VPC peer-switch enabled; still getting STP topology change when one of peers fail

tim-armstrong · ‎09-16-2019

I have two 5672UP Nexus switches setup as VPC peers, both running NX-OS 7.3(5)N1(1). I have enabled the peer-switch command and equal spanning tree priorities for all vlans that support the VPC members.

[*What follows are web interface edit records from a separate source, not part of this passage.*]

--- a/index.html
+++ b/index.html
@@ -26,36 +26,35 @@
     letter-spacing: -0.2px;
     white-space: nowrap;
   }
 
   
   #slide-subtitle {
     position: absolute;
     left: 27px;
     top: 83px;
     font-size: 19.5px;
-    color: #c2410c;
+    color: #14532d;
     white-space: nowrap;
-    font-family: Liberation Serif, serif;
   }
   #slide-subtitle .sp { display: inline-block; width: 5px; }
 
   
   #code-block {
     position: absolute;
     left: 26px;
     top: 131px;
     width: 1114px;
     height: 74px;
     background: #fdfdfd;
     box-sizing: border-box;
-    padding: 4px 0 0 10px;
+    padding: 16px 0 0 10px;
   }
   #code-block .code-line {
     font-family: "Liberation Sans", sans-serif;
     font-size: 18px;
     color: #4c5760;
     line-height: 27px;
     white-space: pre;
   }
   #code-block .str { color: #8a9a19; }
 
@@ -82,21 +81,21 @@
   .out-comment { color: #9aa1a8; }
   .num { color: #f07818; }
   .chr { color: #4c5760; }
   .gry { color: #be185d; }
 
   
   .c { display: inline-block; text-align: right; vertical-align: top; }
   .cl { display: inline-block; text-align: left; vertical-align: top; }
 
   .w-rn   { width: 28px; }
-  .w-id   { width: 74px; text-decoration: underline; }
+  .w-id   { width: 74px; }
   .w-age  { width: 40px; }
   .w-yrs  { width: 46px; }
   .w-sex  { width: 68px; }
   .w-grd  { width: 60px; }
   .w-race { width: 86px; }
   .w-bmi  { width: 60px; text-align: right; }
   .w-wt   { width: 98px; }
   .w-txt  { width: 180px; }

I have also confirmed that all downstream VPC member switches do in fact show the VPC system MAC address as the root bridge ID, not the individual physical MAC of either of the peer switches.

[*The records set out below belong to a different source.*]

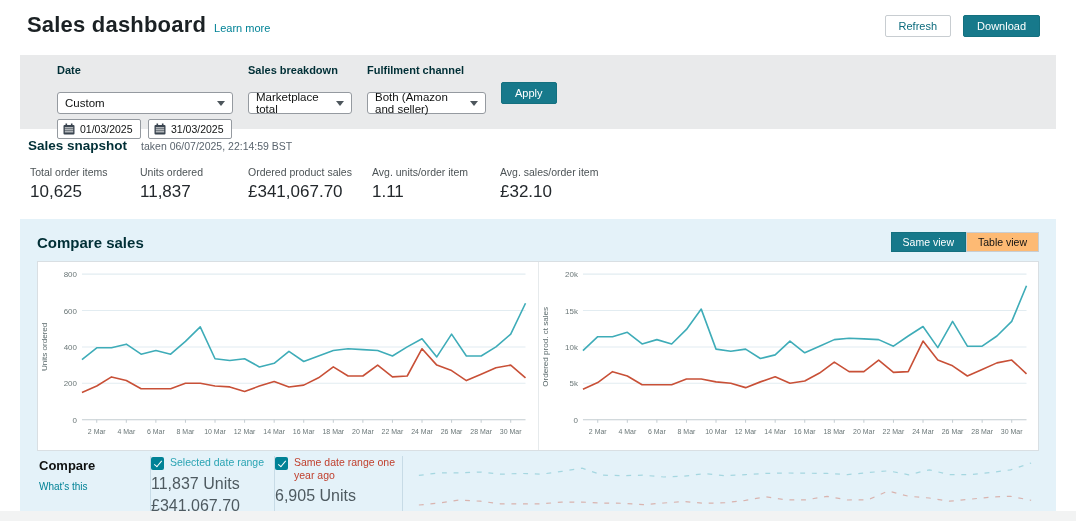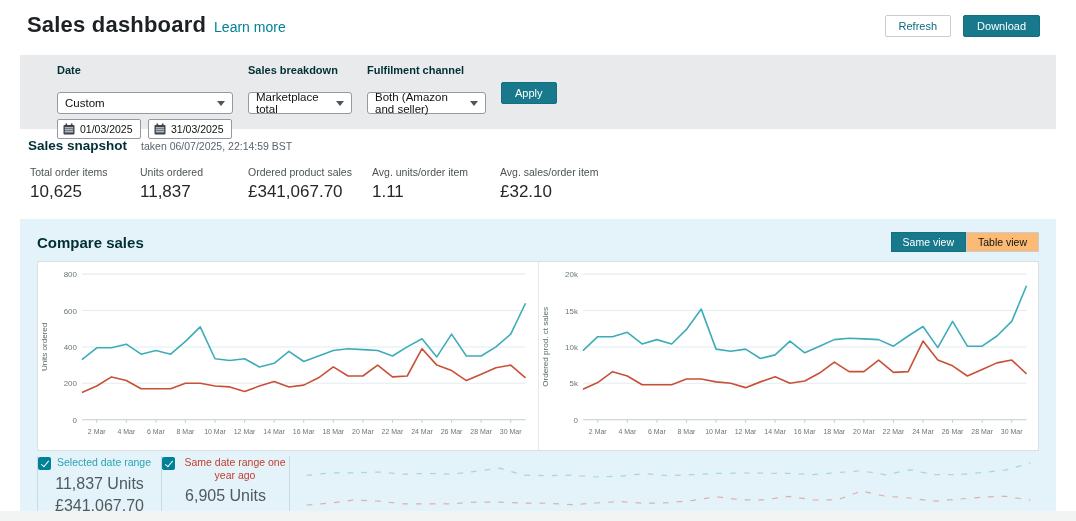--- a/index.html
+++ b/index.html
@@ -4,21 +4,21 @@
 <style>
   html,body{margin:0;padding:0;background:#fff;}
   .page{width:1076px;height:521px;position:relative;background:#fff;
         font-family:"Liberation Sans",sans-serif;overflow:hidden;}
 
   
   .topbar{display:flex;justify-content:space-between;align-items:flex-start;
           padding:12px 36px 0 27px;height:34px;}
   .title-row{display:flex;align-items:baseline;gap:8px;}
   .page-title{font-size:22px;font-weight:600;color:#1b2124;margin:0;letter-spacing:.2px;}
-  .learn-more{font-size:14px;color:#008296;text-decoration:none;cursor:pointer;}
+  .learn-more{font-size:11px;color:#008296;text-decoration:none;cursor:pointer;}
   .top-actions{display:flex;gap:12px;margin-top:3px;}
   .btn{font-size:11px;padding:4px 13px;border-radius:2px;cursor:pointer;
        font-family:"Liberation Sans",sans-serif;}
   .btn-secondary{background:#fff;border:1px solid #c8cdd1;color:#0b6a7c;}
   .btn-primary{background:#17798b;border:1px solid #14707f;color:#fff;}
 
   
   .filters{margin:9px 20px 0 20px;background:#e9eaeb;height:74px;box-sizing:border-box;
            padding:9px 0 0 37px;display:flex;gap:15px;align-items:flex-start;}
   .filter-col{display:flex;flex-direction:column;}
@@ -61,21 +61,21 @@
   .chart-panel.first{border-right:1px solid #e6eaec;}
   .chart-panel svg{display:block;}
   svg text{font-family:"Liberation Sans",sans-serif;}
 
   
   .compare-legend{display:flex;margin-top:5px;height:58px;}
   .legend-col1{width:111px;padding-left:2px;}
   .compare-label{font-size:13px;font-weight:bold;color:#0f1111;}
   .whats-this{font-size:10px;color:#008296;margin-top:7px;display:inline-block;
               text-decoration:none;cursor:pointer;}
-  .legend-col{box-sizing:border-box;border-left:1px solid #c7dbe6;padding-left:0;text-align:center;}
+  .legend-col{box-sizing:border-box;border-left:1px solid #c7dbe6;padding-left:0;}
   .legend-col.c2{width:124px;} .legend-col.c3{width:128px;}
   .legend-item{display:flex;gap:6px;align-items:flex-start;}
   .checkbox{width:13px;height:13px;background:#008296;border-radius:2px;position:relative;
             flex:none;margin-top:1px;cursor:pointer;}
   .checkbox::after{content:"";position:absolute;left:4.5px;top:1.5px;width:3px;height:7px;
             border:solid #fff;border-width:0 1.5px 1.5px 0;transform:rotate(40deg);}
   .legend-text{font-size:10.5px;line-height:1.25;}
   .legend-text.teal{color:#2aa4b3;} .legend-text.red{color:#c0402e;}
   .legend-values{margin-top:3px;font-size:16px;color:#4e5a60;line-height:1.4;}
   .spark-area{flex:1;box-sizing:border-box;border-left:1px solid #c7dbe6;
@@ -277,20 +277,24 @@
             <line x1="473.2" x2="473.2" y1="156" y2="159" stroke="#c3ccd1" stroke-width="1"></line>
             <text x="473.2" y="170" text-anchor="middle" fill="#6b7778" font-size="7">30 Mar</text>
             <text x="9" y="84" fill="#5b6a6c" font-size="8" text-anchor="middle" transform="rotate(-90 9 84)">Ordered prod. ct sales</text>
             <polyline points="44.0,87.6 58.8,73.9 73.6,73.9 88.4,69.6 103.2,81.1 118.0,76.8 132.8,81.1 147.6,66.7 162.4,46.6 177.2,86.2 192.0,88.3 206.8,86.2 221.6,95.5 236.4,91.9 251.2,78.2 266.0,89.8 280.8,83.3 295.6,76.8 310.4,75.4 325.2,76.1 340.0,76.8 354.8,83.3 369.6,73.2 384.4,63.8 399.2,84.7 414.0,58.8 428.8,83.3 443.6,83.3 458.4,73.2 473.2,58.8 488.0,23.5" fill="none" stroke="#3eacb8" stroke-width="1.6" stroke-linejoin="round"></polyline>
             <polyline points="44.0,125.8 58.8,119.3 73.6,108.5 88.4,112.8 103.2,121.4 118.0,121.4 132.8,121.4 147.6,115.7 162.4,115.7 177.2,118.6 192.0,120.0 206.8,124.3 221.6,118.6 236.4,113.5 251.2,120.0 266.0,117.8 280.8,109.9 295.6,99.1 310.4,108.5 325.2,108.5 340.0,97.0 354.8,109.2 369.6,108.5 384.4,78.2 399.2,97.0 414.0,102.7 428.8,112.8 443.6,106.3 458.4,99.8 473.2,97.0 488.0,110.6" fill="none" stroke="#c85037" stroke-width="1.6" stroke-linejoin="round"></polyline>
           </svg>
         </div>
     </div>
 
     <div class="compare-legend">
+      <div class="legend-col1">
+        <span class="compare-label">Compare</span><br>
+        <a class="whats-this">What's this</a>
+      </div>
       <div class="legend-col c2">
         <div class="legend-item">
           <span class="checkbox"></span>
           <span class="legend-text teal">Selected date range</span>
         </div>
         <div class="legend-values">
           <div>11,837 Units</div>
           <div>£341,067.70</div>
         </div>
       </div>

So based on the above, it appears that everything is configured and operating correctly, except for the important fact that when I simulate a VPC peer switch failure on one of the two peer switches (operational primary or operational secondary), I am getting a topology change notification (TCN) which is causing a two second disruption to traffic flow down to the VPC member switches, instead of the sub-second disruption i was expecting?

My understanding was that with the peer-switch command enabled and the VPC peer VPC domain configuration, VPC member switches would only seen a single root bridge (which i am seeing when I do a show spanning-tree on the member switch which is correctly showing the root Bridge ID is the VPC system MAC) that I would not experience this traffic disruption.

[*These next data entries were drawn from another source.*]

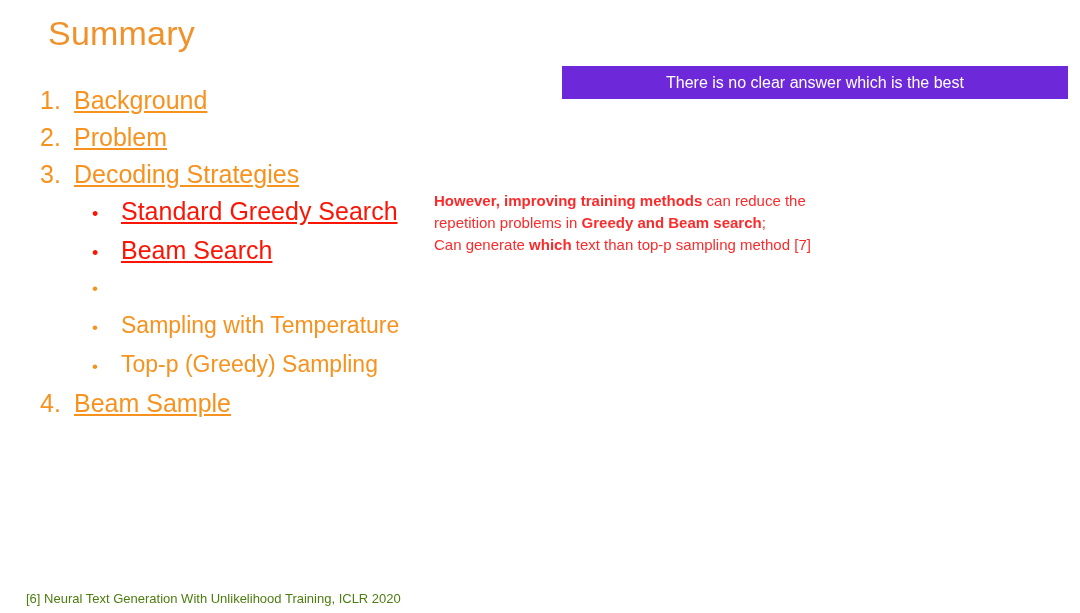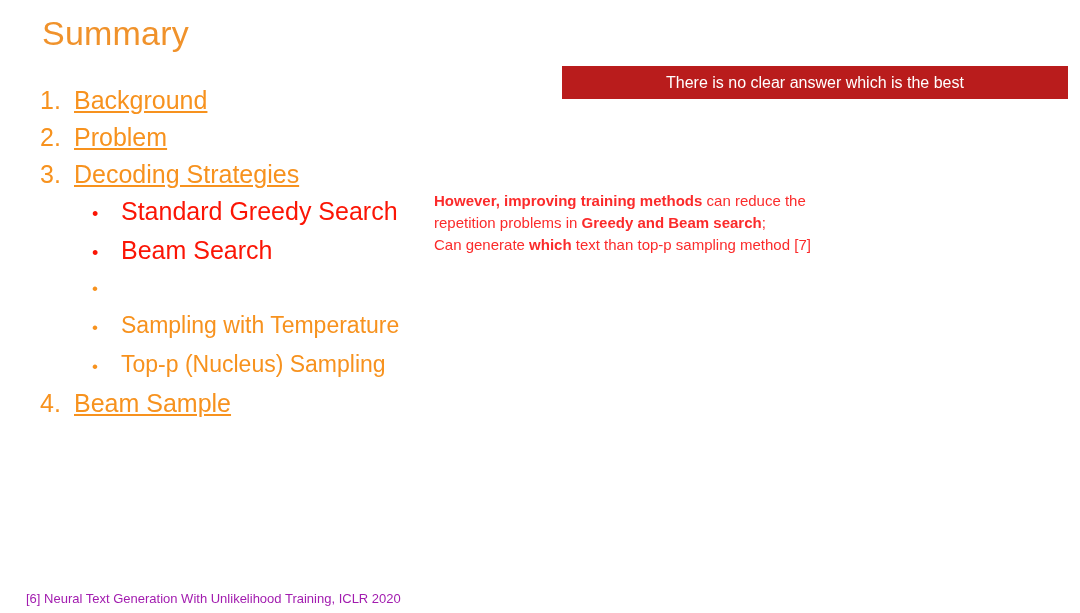--- a/index.html
+++ b/index.html
@@ -19,21 +19,21 @@
 
   .slide {
     position: relative;
     width: 1080px;
     height: 613px;
   }
 
   
   .slide-title {
     position: absolute;
-    left: 42px;
+    left: 48px;
     top: 12px;
     font-size: 34px;
     line-height: 42px;
     color: #F0922B;
     font-weight: 400;
     letter-spacing: 0.2px;
     white-space: nowrap;
   }
 
   
@@ -83,41 +83,42 @@
   .bullet-item .bullet-label {
     flex: 1 1 auto;
   }
 
   .bullet-item.red .dot,
   .bullet-item.red .bullet-label {
     color: #FB1505;
   }
   .bullet-item.red .bullet-label {
     font-size: 25px;
+    text-decoration: underline;
   }
   .bullet-item.red .dot {
     font-size: 18px;
   }
 
   .bullet-item.orange .dot,
   .bullet-item.orange .bullet-label {
     color: #F7921E;
   }
   .bullet-item.orange .bullet-label {
     font-size: 23px;
   }
 
   
   .banner {
     position: absolute;
     left: 562px;
     top: 66px;
     width: 506px;
     height: 33px;
-    background: #b91c1c;
+    background: #6d28d9;
     display: flex;
     align-items: center;
     justify-content: center;
   }
   .banner-text {
     color: #ffffff;
     font-size: 16px;
     line-height: 20px;
     white-space: nowrap;
   }
@@ -139,21 +140,21 @@
   }
   .annotation b {
     font-weight: 700;
   }
 
   
   .footnote {
     position: absolute;
     left: 6px;
     top: 590px;
-    color: #a21caf;
+    color: #4d7c0f;
     font-size: 13px;
     line-height: 18px;
     white-space: nowrap;
     padding-left: 20px;
   }
 </style>
 </head>
 <body>
 
 <div class="slide">
@@ -193,21 +194,21 @@
         <span class="dot">•</span>
       </div>
 
       <div class="bullet-item orange">
         <span class="dot">•</span>
         <span class="bullet-label">Sampling with Temperature</span>
       </div>
 
       <div class="bullet-item orange">
         <span class="dot">•</span>
-        <span class="bullet-label">Top-p (Nucleus) Sampling</span>
+        <span class="bullet-label">Top-p (Greedy) Sampling</span>
       </div>
 
     </div>
 
     <div class="num-item">
       <span class="num">4.</span>
       <span class="num-label">Beam Sample</span>
     </div>
 
   </div>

Anyone have any ideas as to why i might still be seeing 2 seconds of traffic disruption based on above? Anything I can check that might lead to a soluition? Why is this still happening? Is there something I am missing?

Thanks,

Tim

Reza Sharifi · ‎09-16-2019

Tim,

Not sure if you can reach sub-second convergence with peer-switch command. Looking at different documents, they all reference "improve convergence" but no document mention any sub-second convergence time. Here is one document:

vPC Peer Switch

The vPC peer switch feature addresses performance concerns around STP convergence. This feature allows a pair of Cisco Nexus devices to appear as a single STP root in the Layer 2 topology. This feature eliminates the need to pin the STP root to the vPC primary switch and improves vPC convergence if the vPC primary switch fails.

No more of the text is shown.